RHB Research maintained a 'Buy' call on the stock with a target price (TP) of RM2.13.
In a separate note, Hong Leong Investment Bank (HLIB) said Sunway REIT's core net profit exceeded the firm's estimates at 28 per cent of its full-year forecast as well as consensus estimates at 27 per cent.
The firm raised its earnings forecasts for Sunway REIT by 8.4 per cent, 10.8 per cent and 11.4 per cent for FY25, FY26 and FY27, respectively, to account for the higher than expected rental reversion.
"The retail segment performed better-than-expected and management now guides for high single-digit to low-teens reversion, supported by the full reopening of Sunway Carnival Mall in about a month.

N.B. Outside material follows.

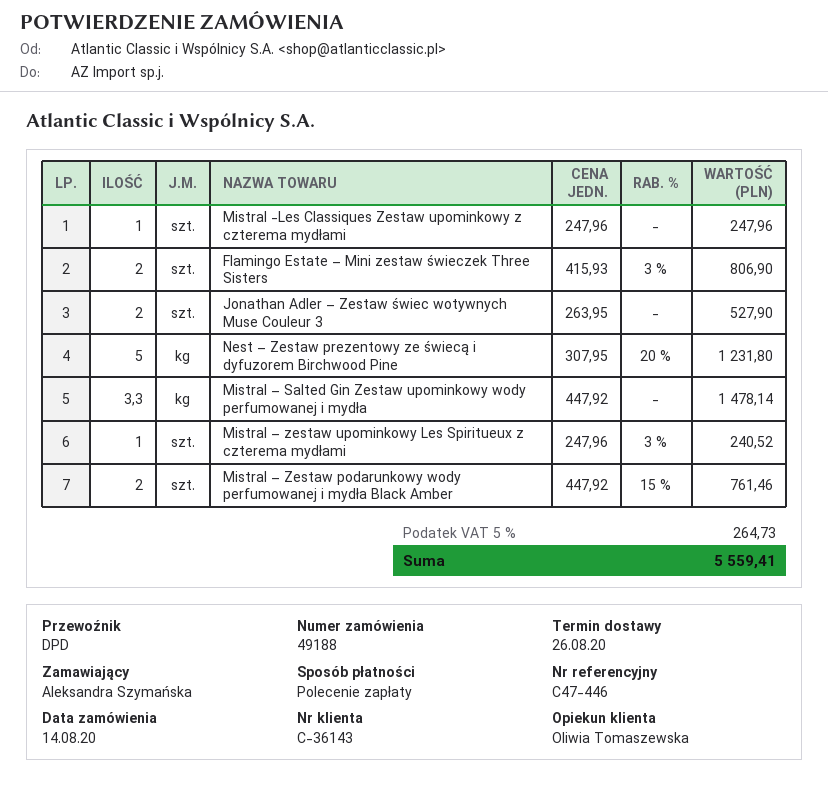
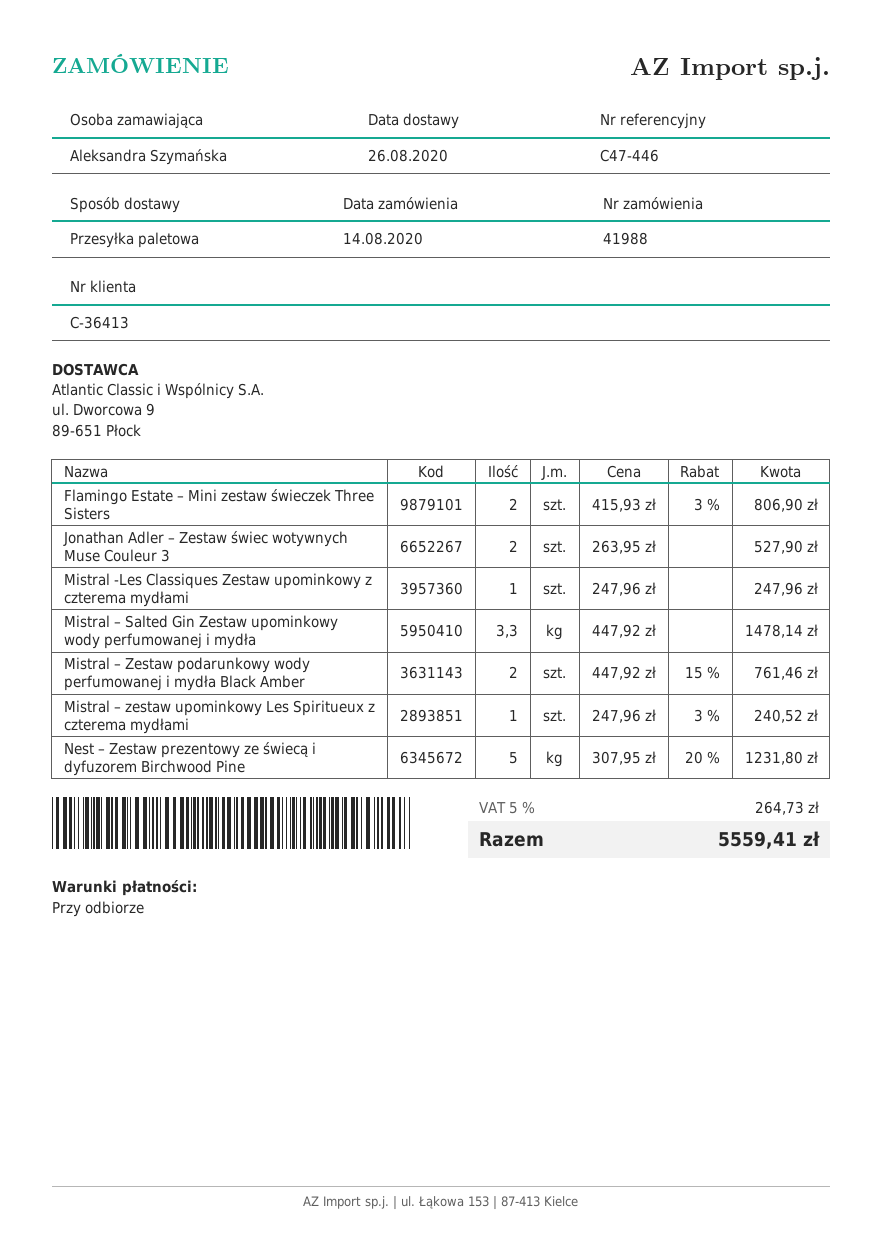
order number: 49188 -> 41988
customer number: C-36143 -> C-36413
shipping method: DPD -> pallet freight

"Separately, management attributes the drop in hotel occupancy to softer demand for leisure and MICE activities during the Ramadan period. Nonetheless, we expect a recovery in the coming quarters, supported by the anticipated growth in tourist arrivals under the Visit Malaysia 2026 campaign and the mutual visa exemption between Malaysia and China," it said.
HLIB kept its 'Buy' call on the stock with a higher TP of RM2.17.
Meanwhile, CIMB Securities noted that Sunway REIT's borrowing costs grew 13 per cent YoY in the quarter under review, attributable to a higher average interest rate of 3.92 per cent and increased borrowings.
On May 2, 2025, Sunway REIT announced the disposal of Sunway University and College to Sunway College (KL) Sdn Bhd for RM613 million. As of FY24, the asset accounted for 5.6 per cent of Sunway REIT's portfolio value and contributed 6.8 per cent to its net property income.
"Targeted for completion in 2H25, the disposal is an opportunistic move to unlock asset value and is expected to generate a total gain of RM41 million. Proceeds will be utilised for yield-accretive investments, AEI, or debt repayment, which could lower gearing to 40 per cent," it added.
It maintained 'Buy' on the stock with a TP of RM2.11.